RECORDS FOR THE TASK Block Start

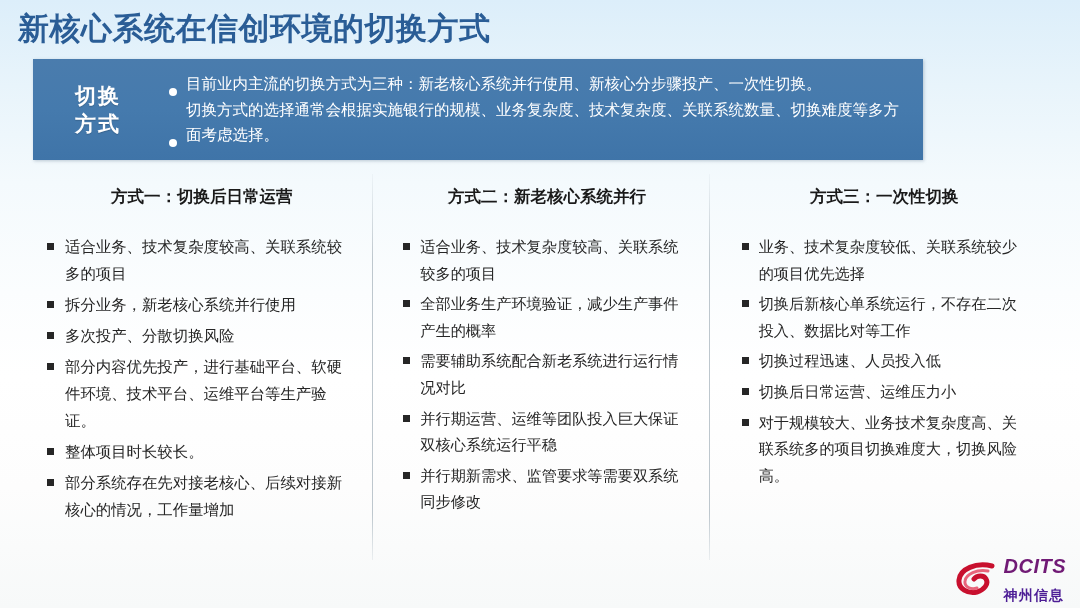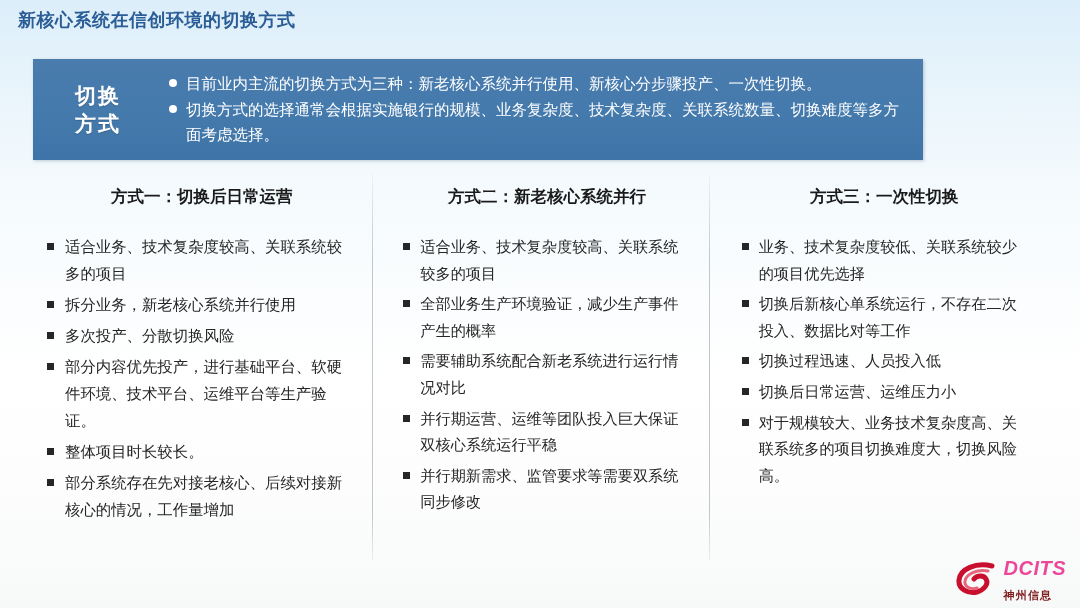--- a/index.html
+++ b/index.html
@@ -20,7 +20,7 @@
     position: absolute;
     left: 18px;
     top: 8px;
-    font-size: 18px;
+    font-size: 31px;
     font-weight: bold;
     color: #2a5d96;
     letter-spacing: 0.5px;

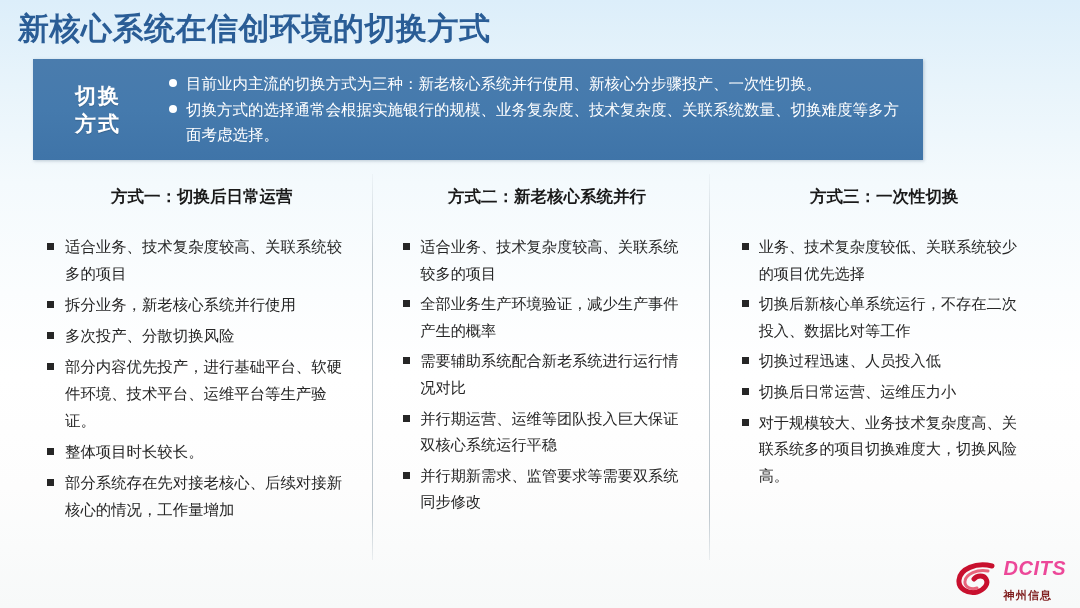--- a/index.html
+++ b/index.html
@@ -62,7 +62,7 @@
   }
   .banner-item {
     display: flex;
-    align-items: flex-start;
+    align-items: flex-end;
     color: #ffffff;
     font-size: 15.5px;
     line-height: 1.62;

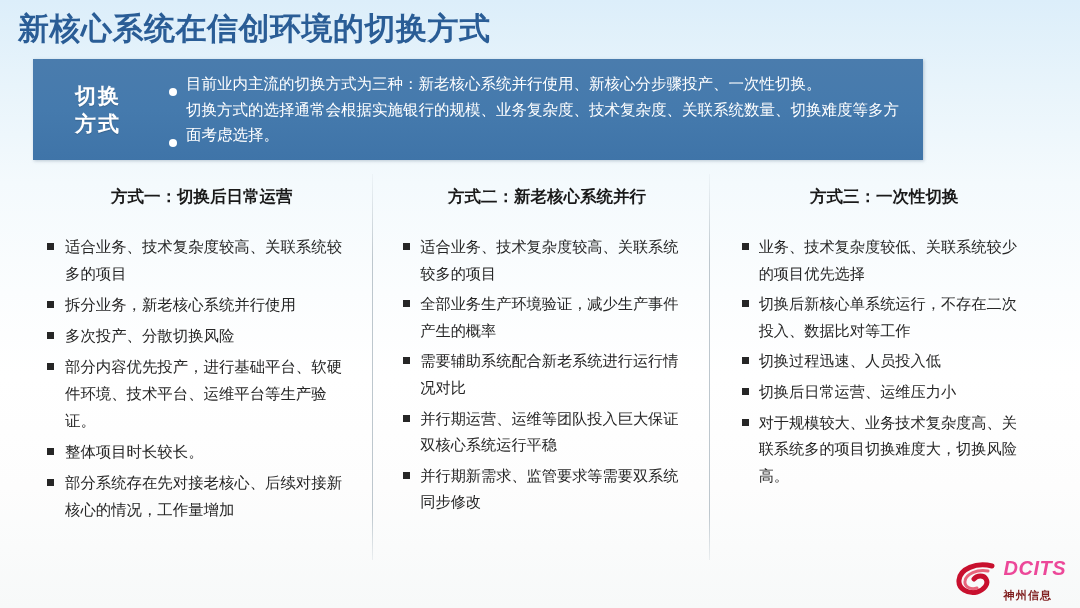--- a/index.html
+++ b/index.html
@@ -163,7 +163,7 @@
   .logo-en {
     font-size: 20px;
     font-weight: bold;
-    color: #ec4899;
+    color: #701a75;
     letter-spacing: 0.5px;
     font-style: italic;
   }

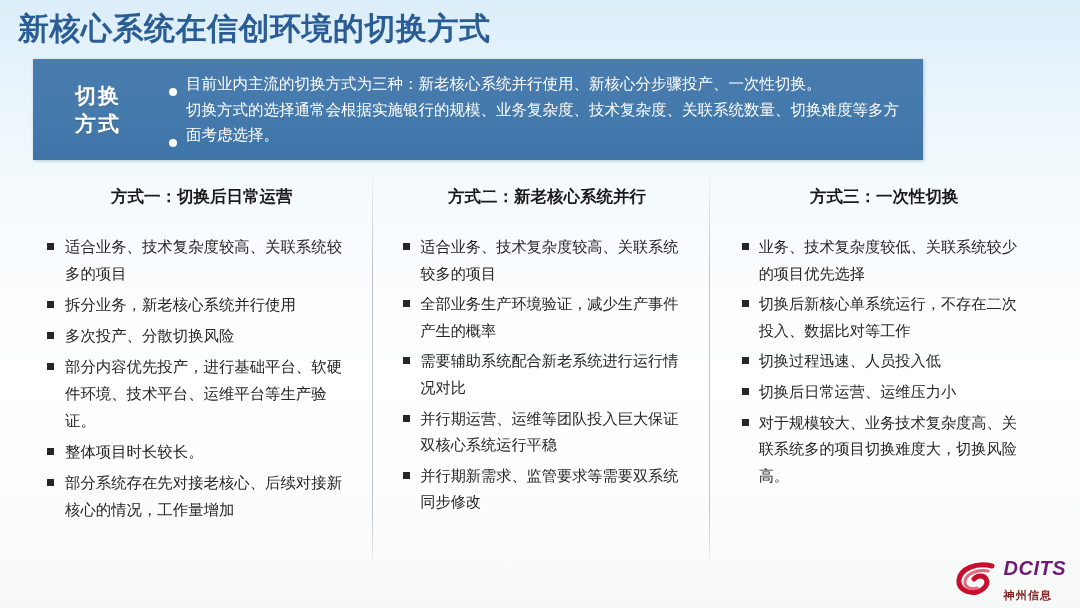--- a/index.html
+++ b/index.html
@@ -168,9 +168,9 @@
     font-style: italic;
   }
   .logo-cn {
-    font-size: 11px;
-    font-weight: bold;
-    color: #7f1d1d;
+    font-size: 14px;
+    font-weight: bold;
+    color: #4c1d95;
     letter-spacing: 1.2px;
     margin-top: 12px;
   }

RECORDS FOR THE TASK Block End
RECORDS FOR THE TASK Block Start

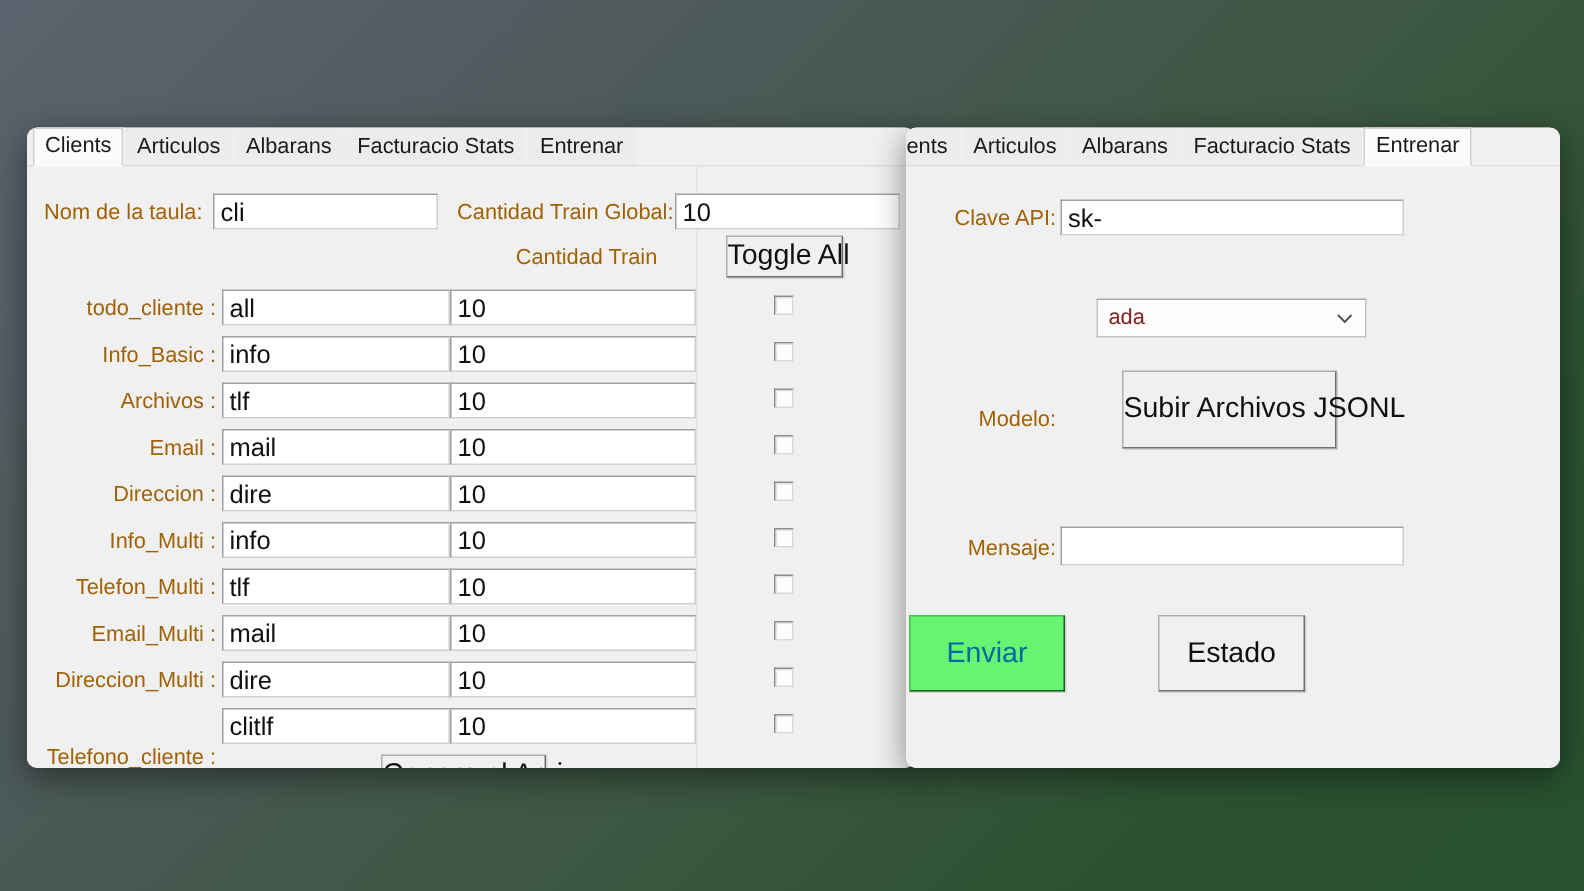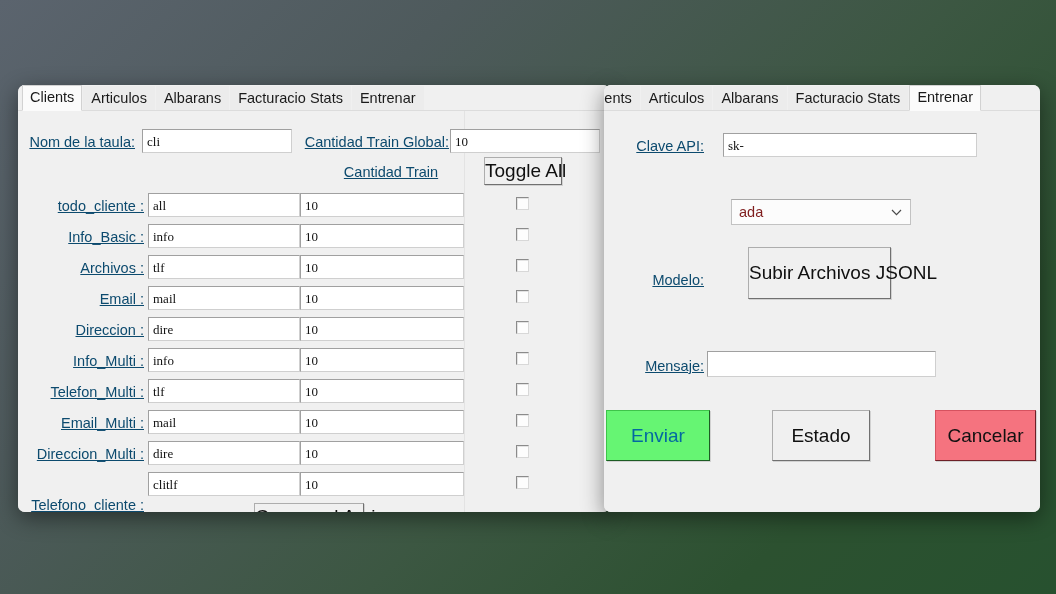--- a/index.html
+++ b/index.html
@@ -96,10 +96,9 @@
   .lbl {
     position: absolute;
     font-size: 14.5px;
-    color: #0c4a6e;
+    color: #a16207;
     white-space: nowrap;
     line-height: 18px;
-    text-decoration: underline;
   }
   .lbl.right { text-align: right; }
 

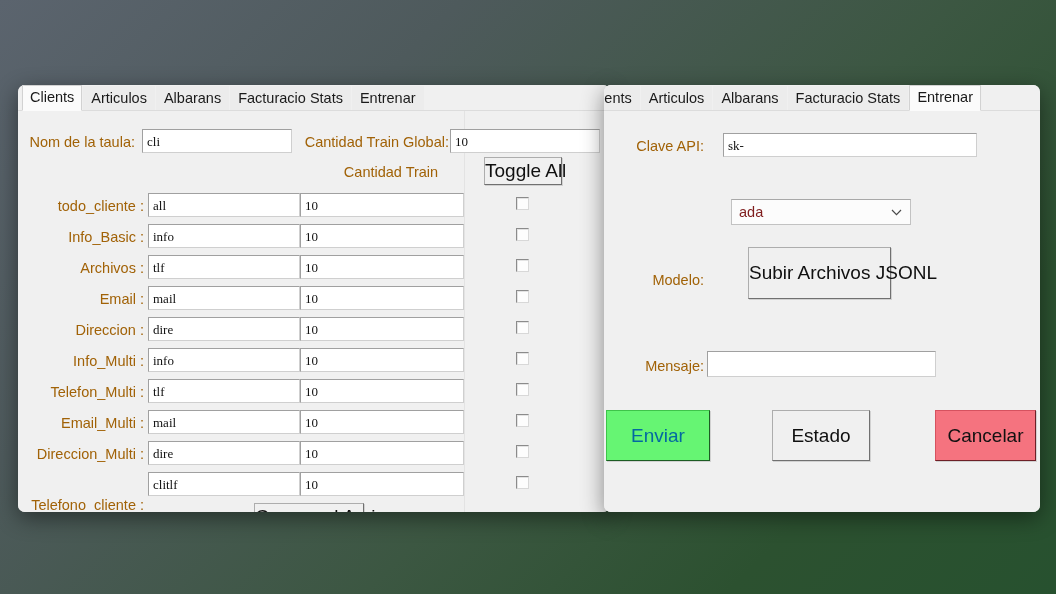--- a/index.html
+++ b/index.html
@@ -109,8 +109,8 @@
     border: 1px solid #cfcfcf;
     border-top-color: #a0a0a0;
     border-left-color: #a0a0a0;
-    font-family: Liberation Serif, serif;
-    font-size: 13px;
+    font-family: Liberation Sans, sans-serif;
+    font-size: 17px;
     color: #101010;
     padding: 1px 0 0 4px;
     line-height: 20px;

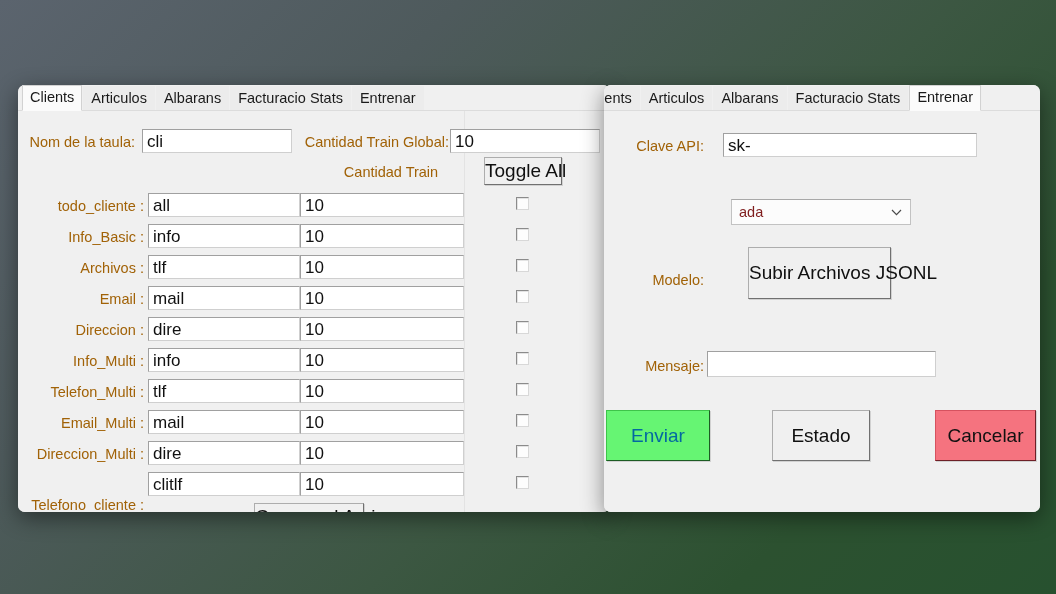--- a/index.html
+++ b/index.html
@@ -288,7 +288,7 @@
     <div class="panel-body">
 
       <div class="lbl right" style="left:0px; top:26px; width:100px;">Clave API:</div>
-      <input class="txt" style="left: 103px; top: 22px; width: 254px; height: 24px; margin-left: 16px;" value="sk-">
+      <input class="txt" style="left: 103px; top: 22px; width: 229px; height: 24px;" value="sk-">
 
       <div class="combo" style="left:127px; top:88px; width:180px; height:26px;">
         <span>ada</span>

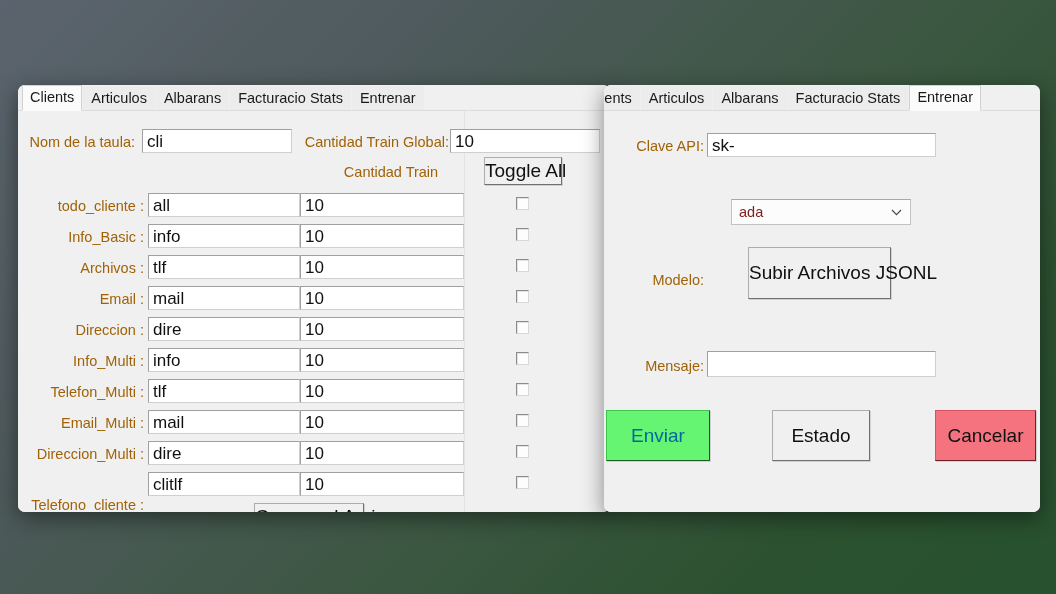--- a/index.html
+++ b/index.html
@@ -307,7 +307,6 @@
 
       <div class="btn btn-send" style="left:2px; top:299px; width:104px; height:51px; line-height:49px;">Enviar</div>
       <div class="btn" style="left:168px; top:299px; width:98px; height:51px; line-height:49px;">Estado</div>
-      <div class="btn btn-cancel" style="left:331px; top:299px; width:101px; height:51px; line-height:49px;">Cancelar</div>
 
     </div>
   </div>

RECORDS FOR THE TASK Block End

### TASK BRIEF
The answer must consist of every line from the data that holds the string "height".

### FINISHED EXERCISE
     line-height: 1.62;
     line-height: 18px;
     line-height: 20px;
-      <input class="txt" style="left: 103px; top: 22px; width: 254px; height: 24px; margin-left: 16px;" value="sk-">
+      <input class="txt" style="left: 103px; top: 22px; width: 229px; height: 24px;" value="sk-">
       <div class="combo" style="left:127px; top:88px; width:180px; height:26px;">
       <div class="btn btn-send" style="left:2px; top:299px; width:104px; height:51px; line-height:49px;">Enviar</div>
       <div class="btn" style="left:168px; top:299px; width:98px; height:51px; line-height:49px;">Estado</div>
-      <div class="btn btn-cancel" style="left:331px; top:299px; width:101px; height:51px; line-height:49px;">Cancelar</div>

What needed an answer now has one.